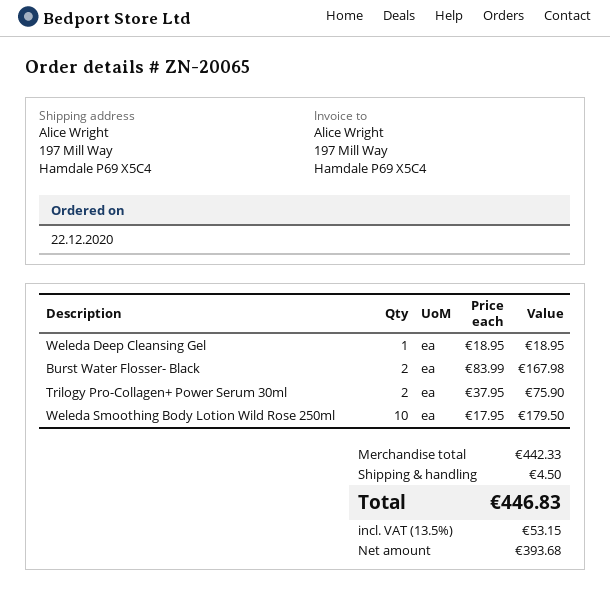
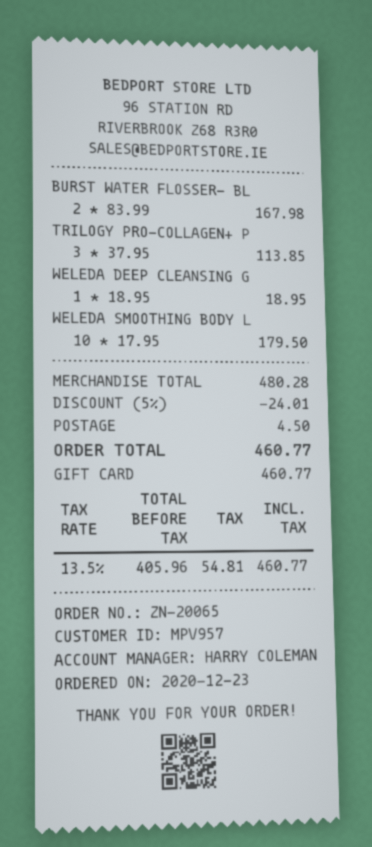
order date: 2020-12-22 -> 2020-12-23
Trilogy Pro-Collagen+ Power Serum 30ml: 2 x 37.95 = 75.90 -> 3 x 37.95 = 113.85
subtotal: 442.33 -> 480.28
discount: none -> 5% = 24.01
net: 393.68 -> 405.96
tax: 13.5% = 53.15 -> 13.5% = 54.81
total: 446.83 -> 460.77

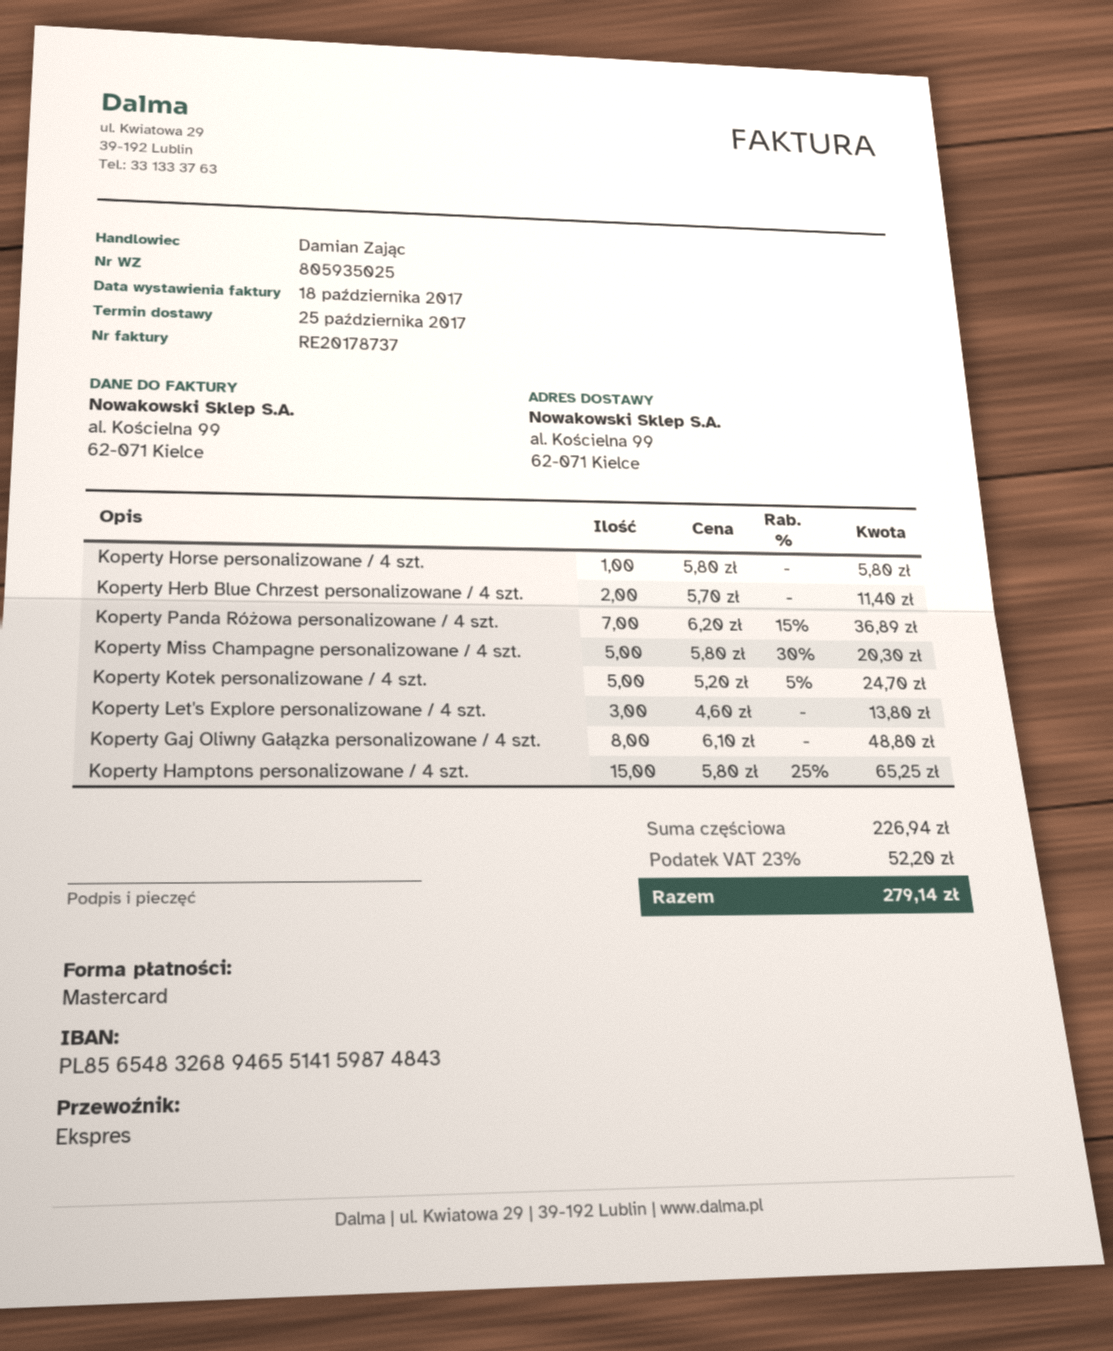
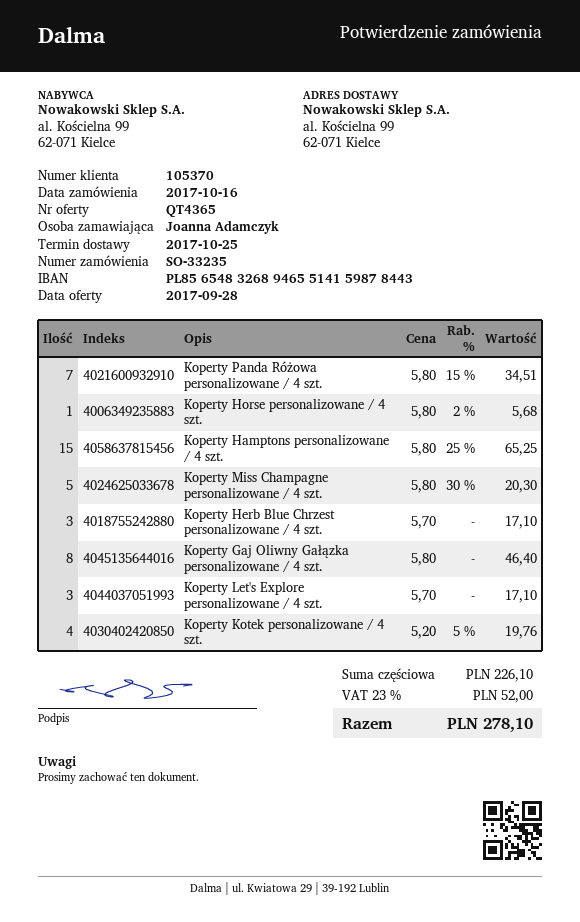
bank account: PL85654832689465514159874843 -> PL85654832689465514159878443
Koperty Horse personalizowane / 4 szt.: 1 x 5.80 = 5.80 -> 1 x 5.80 - 2% = 5.68
Koperty Herb Blue Chrzest personalizowane / 4 szt.: 2 x 5.70 = 11.40 -> 3 x 5.70 = 17.10
Koperty Panda Różowa personalizowane / 4 szt.: 7 x 6.20 - 15% = 36.89 -> 7 x 5.80 - 15% = 34.51
Koperty Kotek personalizowane / 4 szt.: 5 x 5.20 - 5% = 24.70 -> 4 x 5.20 - 5% = 19.76
Koperty Let's Explore personalizowane / 4 szt.: 3 x 4.60 = 13.80 -> 3 x 5.70 = 17.10
Koperty Gaj Oliwny Gałązka personalizowane / 4 szt.: 8 x 6.10 = 48.80 -> 8 x 5.80 = 46.40
subtotal: 226.94 -> 226.10
tax: 23% = 52.20 -> 23% = 52.00
total: 279.14 -> 278.10

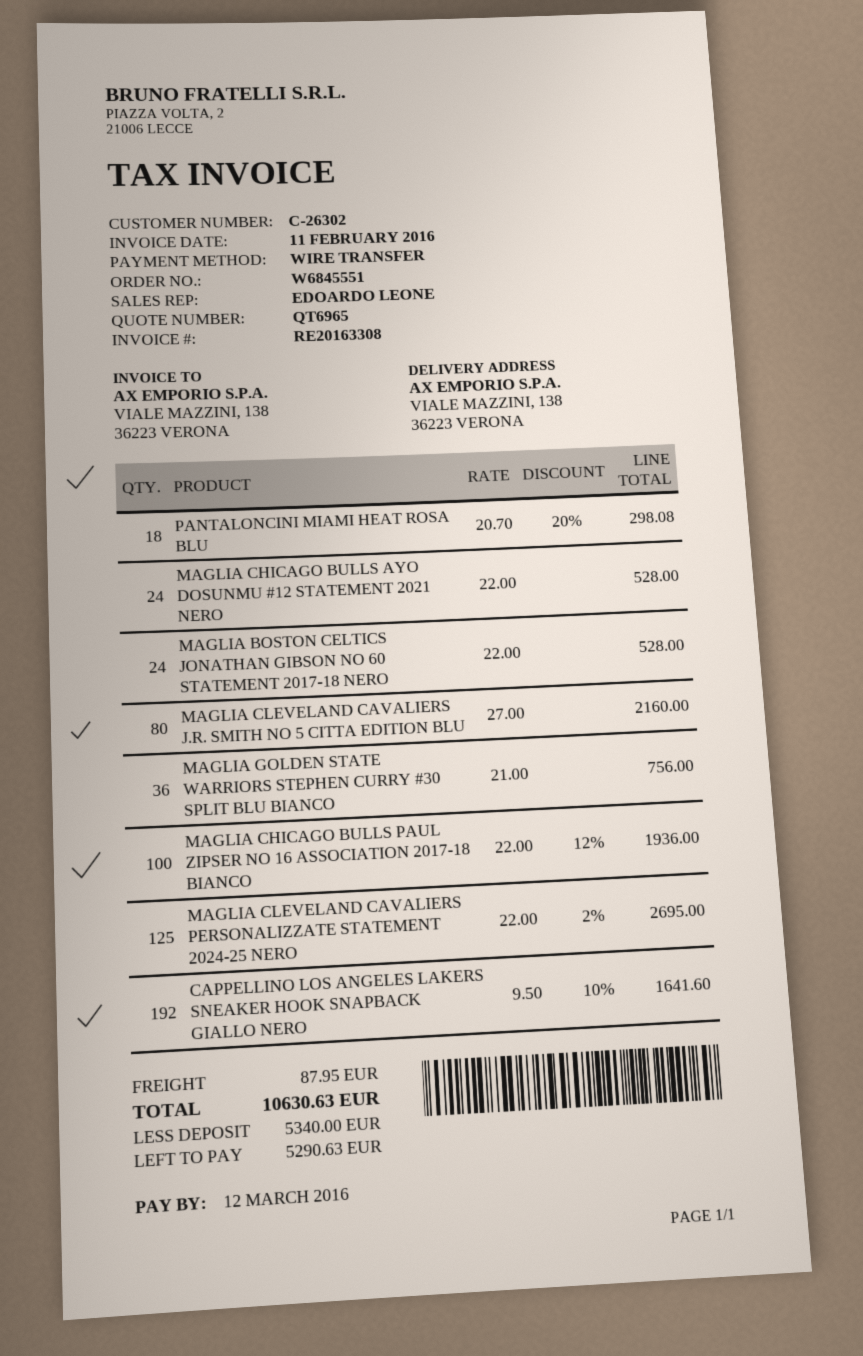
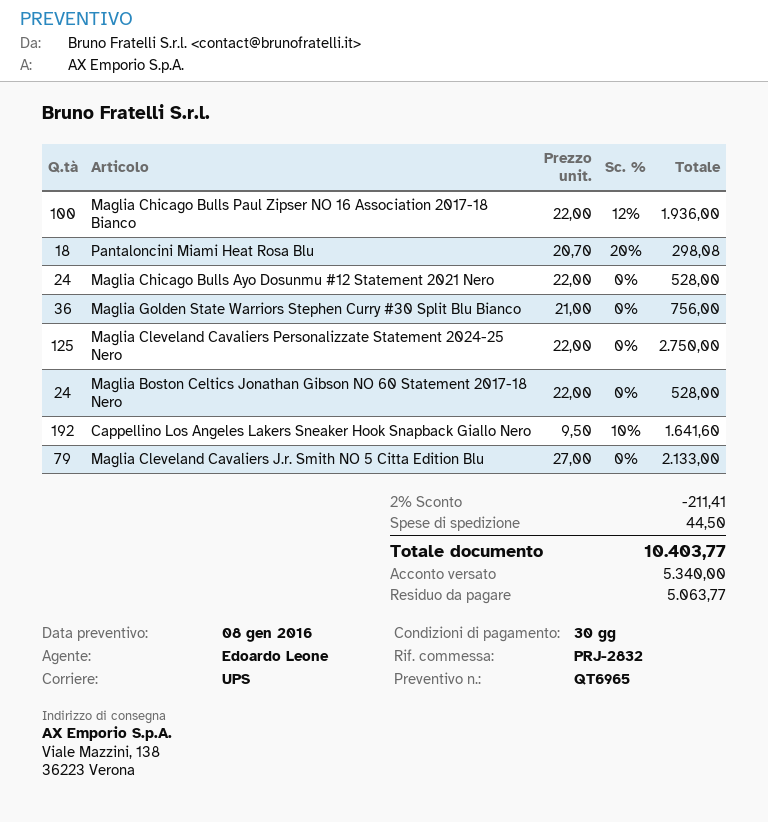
MAGLIA CLEVELAND CAVALIERS J.R. SMITH NO 5 CITTA EDITION BLU: 80 x 27.00 = 2160.00 -> 79 x 27.00 = 2133.00
MAGLIA CLEVELAND CAVALIERS PERSONALIZZATE STATEMENT 2024-25 NERO: 125 x 22.00 - 2% = 2695.00 -> 125 x 22.00 = 2750.00
discount: none -> 2% = 211.41
shipping: 87.95 -> 44.50
total: 10630.63 -> 10403.77
balance: 5290.63 -> 5063.77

Work order => The line containing "shipping: 87.95 -> 44.50" marks where to begin; the last line of the records marks where to stop. Copy both and all between, exactly.

Answer to this problem =>
shipping: 87.95 -> 44.50
total: 10630.63 -> 10403.77
balance: 5290.63 -> 5063.77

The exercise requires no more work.